Please output the listing exactly as it stands, but omit any images.

════════════════════

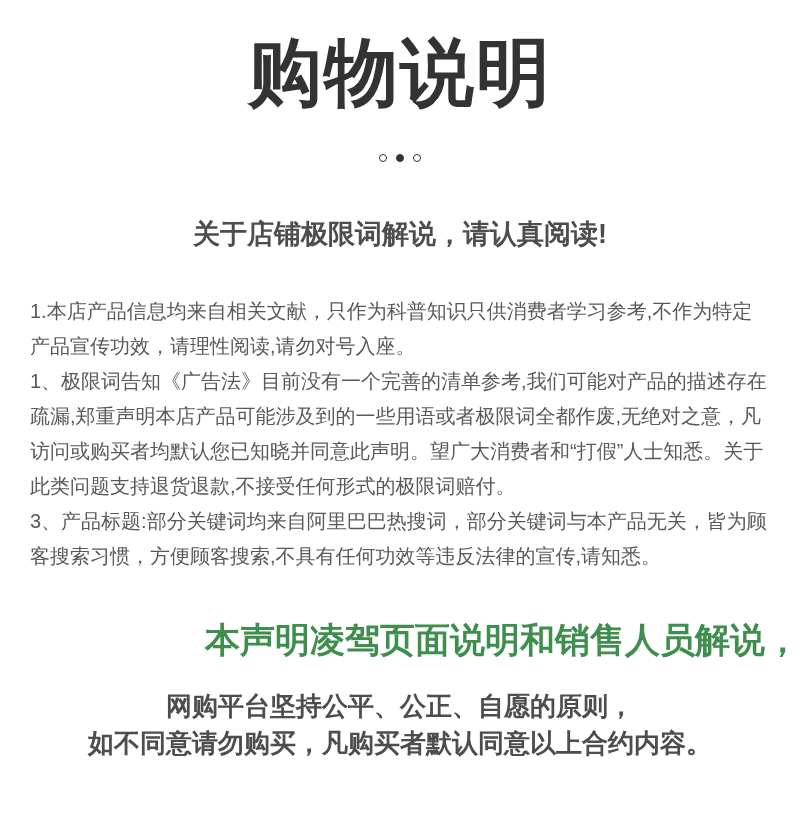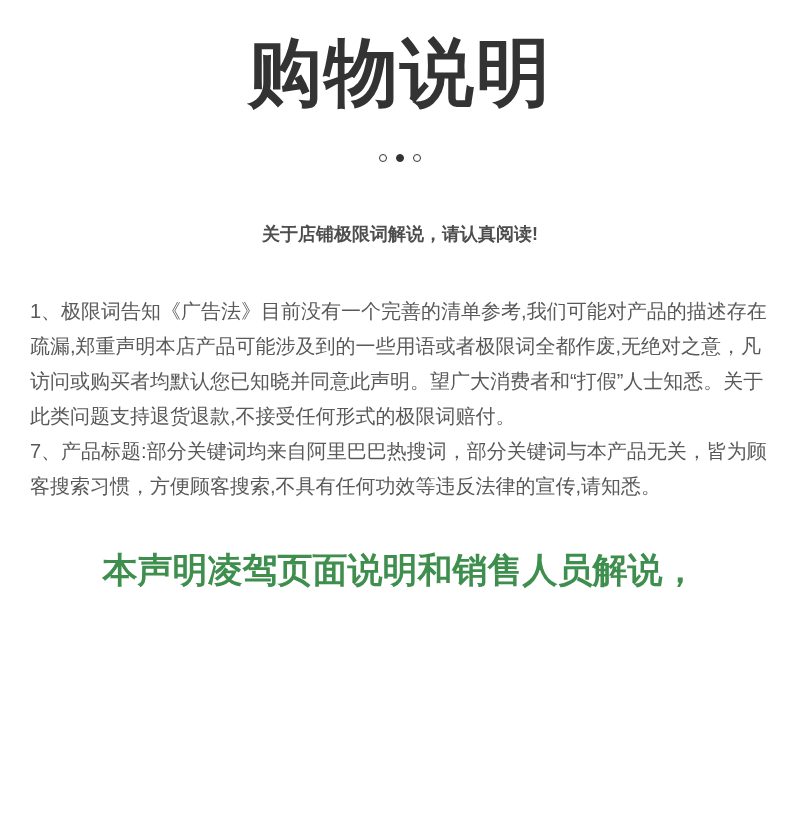--- a/index.html
+++ b/index.html
@@ -42,7 +42,7 @@
   .notice-heading {
     margin-top: 56px;
     text-align: center;
-    font-size: 18px;
+    font-size: 27px;
     line-height: 31px;
     font-weight: bold;
     color: #4d4d4d;

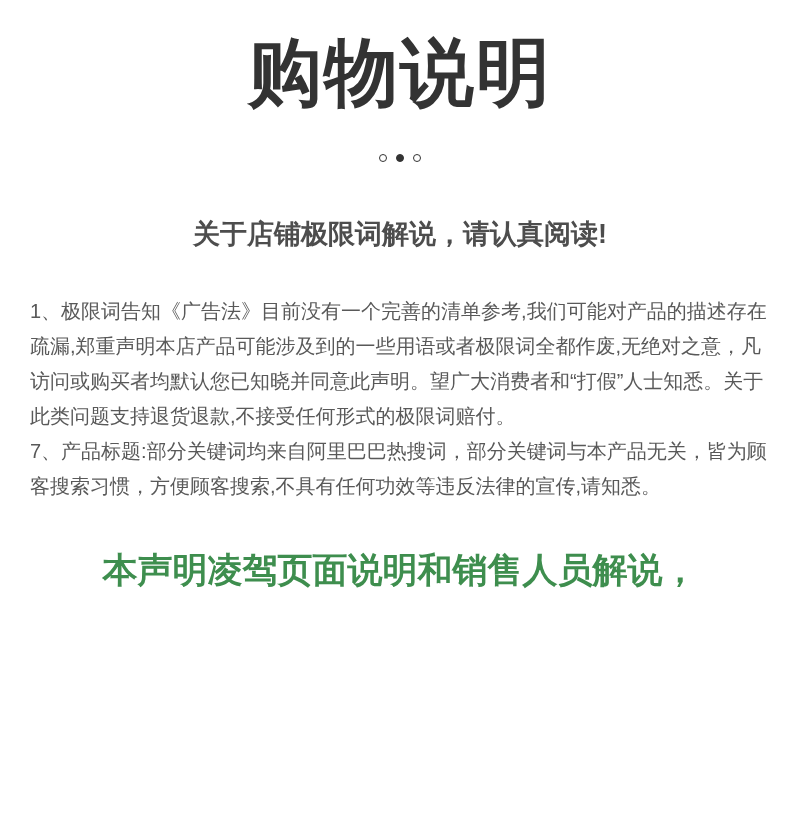--- a/index.html
+++ b/index.html
@@ -89,6 +89,7 @@
   <div class="notice-heading">关于店铺极限词解说，请认真阅读!</div>
 
   <div class="disclaimer-body">
+    <p>1.本店产品信息均来自相关文献，只作为科普知识只供消费者学习参考,不作为特定产品宣传功效，请理性阅读,请勿对号入座。</p>
     <p>1、极限词告知《广告法》目前没有一个完善的清单参考,我们可能对产品的描述存在疏漏,郑重声明本店产品可能涉及到的一些用语或者极限词全都作废,无绝对之意，凡访问或购买者均默认您已知晓并同意此声明。望广大消费者和“打假”人士知悉。关于此类问题支持退货退款,不接受任何形式的极限词赔付。</p>
     <p>7、产品标题:部分关键词均来自阿里巴巴热搜词，部分关键词与本产品无关，皆为顾客搜索习惯，方便顾客搜索,不具有任何功效等违反法律的宣传,请知悉。</p>
   </div>

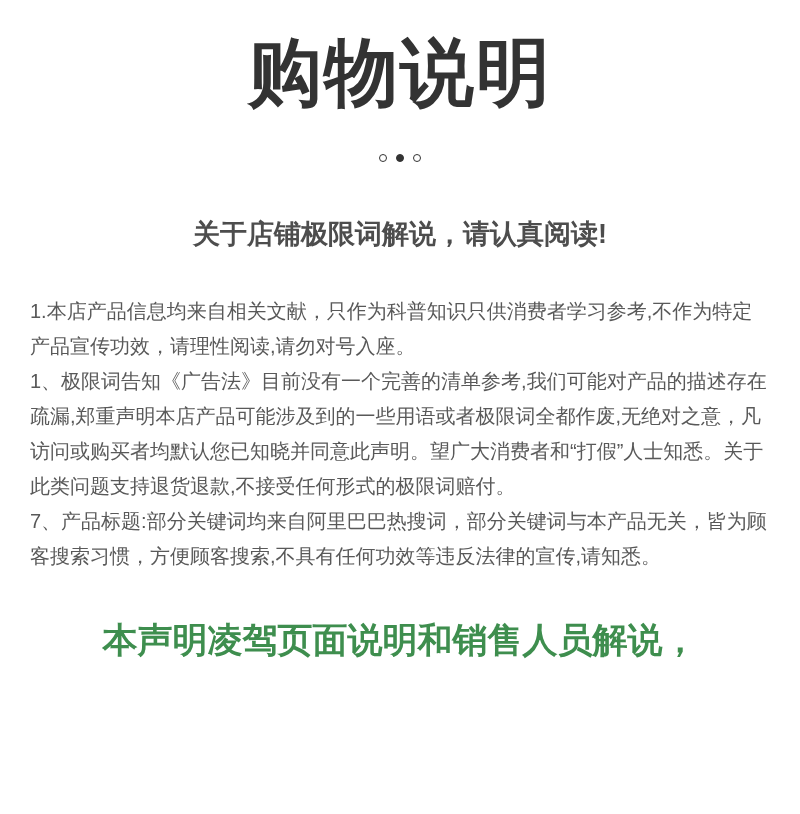--- a/index.html
+++ b/index.html
@@ -91,7 +91,7 @@
   <div class="disclaimer-body">
     <p>1.本店产品信息均来自相关文献，只作为科普知识只供消费者学习参考,不作为特定产品宣传功效，请理性阅读,请勿对号入座。</p>
     <p>1、极限词告知《广告法》目前没有一个完善的清单参考,我们可能对产品的描述存在疏漏,郑重声明本店产品可能涉及到的一些用语或者极限词全都作废,无绝对之意，凡访问或购买者均默认您已知晓并同意此声明。望广大消费者和“打假”人士知悉。关于此类问题支持退货退款,不接受任何形式的极限词赔付。</p>
-    <p>7、产品标题:部分关键词均来自阿里巴巴热搜词，部分关键词与本产品无关，皆为顾客搜索习惯，方便顾客搜索,不具有任何功效等违反法律的宣传,请知悉。</p>
+    <p>3、产品标题:部分关键词均来自阿里巴巴热搜词，部分关键词与本产品无关，皆为顾客搜索习惯，方便顾客搜索,不具有任何功效等违反法律的宣传,请知悉。</p>
   </div>
 
   <div class="statement-heading">

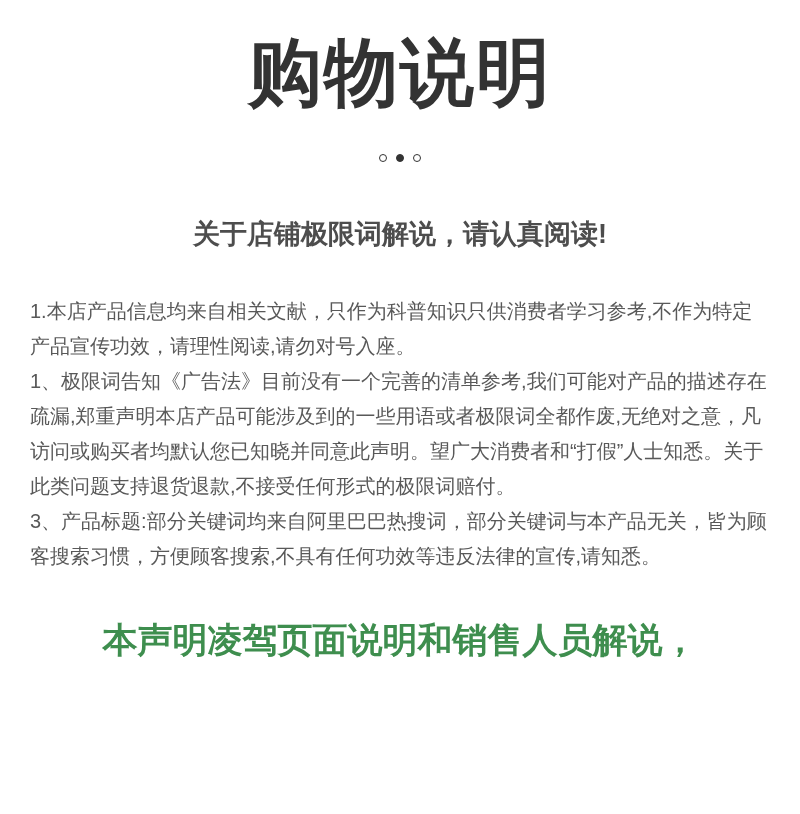--- a/index.html
+++ b/index.html
@@ -58,7 +58,7 @@
   .disclaimer-body p { margin: 0; }
   .statement-heading {
     margin-top: 44px;
-    text-align: center;
+    text-align: right;
     font-size: 35px;
     line-height: 44px;
     font-weight: bold;

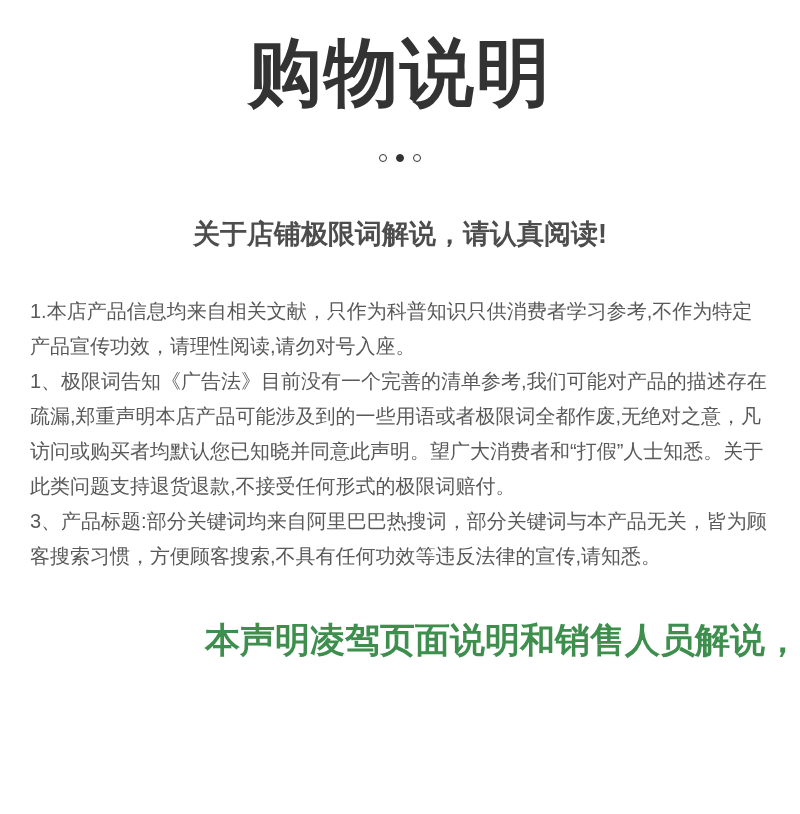--- a/index.html
+++ b/index.html
@@ -98,6 +98,10 @@
     <div>本声明凌驾页面说明和销售人员解说，</div>
   </div>
 
+  <div class="footer-note">
+    <div>网购平台坚持公平、公正、自愿的原则，</div>
+    <div>如不同意请勿购买，凡购买者默认同意以上合约内容。</div>
+  </div>
 
 </div>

════════════════════

• [Result of this task]
--- a/index.html
+++ b/index.html
@@ -42,7 +42,7 @@
   .notice-heading {
     margin-top: 56px;
     text-align: center;
-    font-size: 18px;
+    font-size: 27px;
     line-height: 31px;
     font-weight: bold;
     color: #4d4d4d;

--- a/index.html
+++ b/index.html
@@ -89,6 +89,7 @@
   <div class="notice-heading">关于店铺极限词解说，请认真阅读!</div>
 
   <div class="disclaimer-body">
+    <p>1.本店产品信息均来自相关文献，只作为科普知识只供消费者学习参考,不作为特定产品宣传功效，请理性阅读,请勿对号入座。</p>
     <p>1、极限词告知《广告法》目前没有一个完善的清单参考,我们可能对产品的描述存在疏漏,郑重声明本店产品可能涉及到的一些用语或者极限词全都作废,无绝对之意，凡访问或购买者均默认您已知晓并同意此声明。望广大消费者和“打假”人士知悉。关于此类问题支持退货退款,不接受任何形式的极限词赔付。</p>
     <p>7、产品标题:部分关键词均来自阿里巴巴热搜词，部分关键词与本产品无关，皆为顾客搜索习惯，方便顾客搜索,不具有任何功效等违反法律的宣传,请知悉。</p>
   </div>

--- a/index.html
+++ b/index.html
@@ -91,7 +91,7 @@
   <div class="disclaimer-body">
     <p>1.本店产品信息均来自相关文献，只作为科普知识只供消费者学习参考,不作为特定产品宣传功效，请理性阅读,请勿对号入座。</p>
     <p>1、极限词告知《广告法》目前没有一个完善的清单参考,我们可能对产品的描述存在疏漏,郑重声明本店产品可能涉及到的一些用语或者极限词全都作废,无绝对之意，凡访问或购买者均默认您已知晓并同意此声明。望广大消费者和“打假”人士知悉。关于此类问题支持退货退款,不接受任何形式的极限词赔付。</p>
-    <p>7、产品标题:部分关键词均来自阿里巴巴热搜词，部分关键词与本产品无关，皆为顾客搜索习惯，方便顾客搜索,不具有任何功效等违反法律的宣传,请知悉。</p>
+    <p>3、产品标题:部分关键词均来自阿里巴巴热搜词，部分关键词与本产品无关，皆为顾客搜索习惯，方便顾客搜索,不具有任何功效等违反法律的宣传,请知悉。</p>
   </div>
 
   <div class="statement-heading">

--- a/index.html
+++ b/index.html
@@ -58,7 +58,7 @@
   .disclaimer-body p { margin: 0; }
   .statement-heading {
     margin-top: 44px;
-    text-align: center;
+    text-align: right;
     font-size: 35px;
     line-height: 44px;
     font-weight: bold;

--- a/index.html
+++ b/index.html
@@ -98,6 +98,10 @@
     <div>本声明凌驾页面说明和销售人员解说，</div>
   </div>
 
+  <div class="footer-note">
+    <div>网购平台坚持公平、公正、自愿的原则，</div>
+    <div>如不同意请勿购买，凡购买者默认同意以上合约内容。</div>
+  </div>
 
 </div>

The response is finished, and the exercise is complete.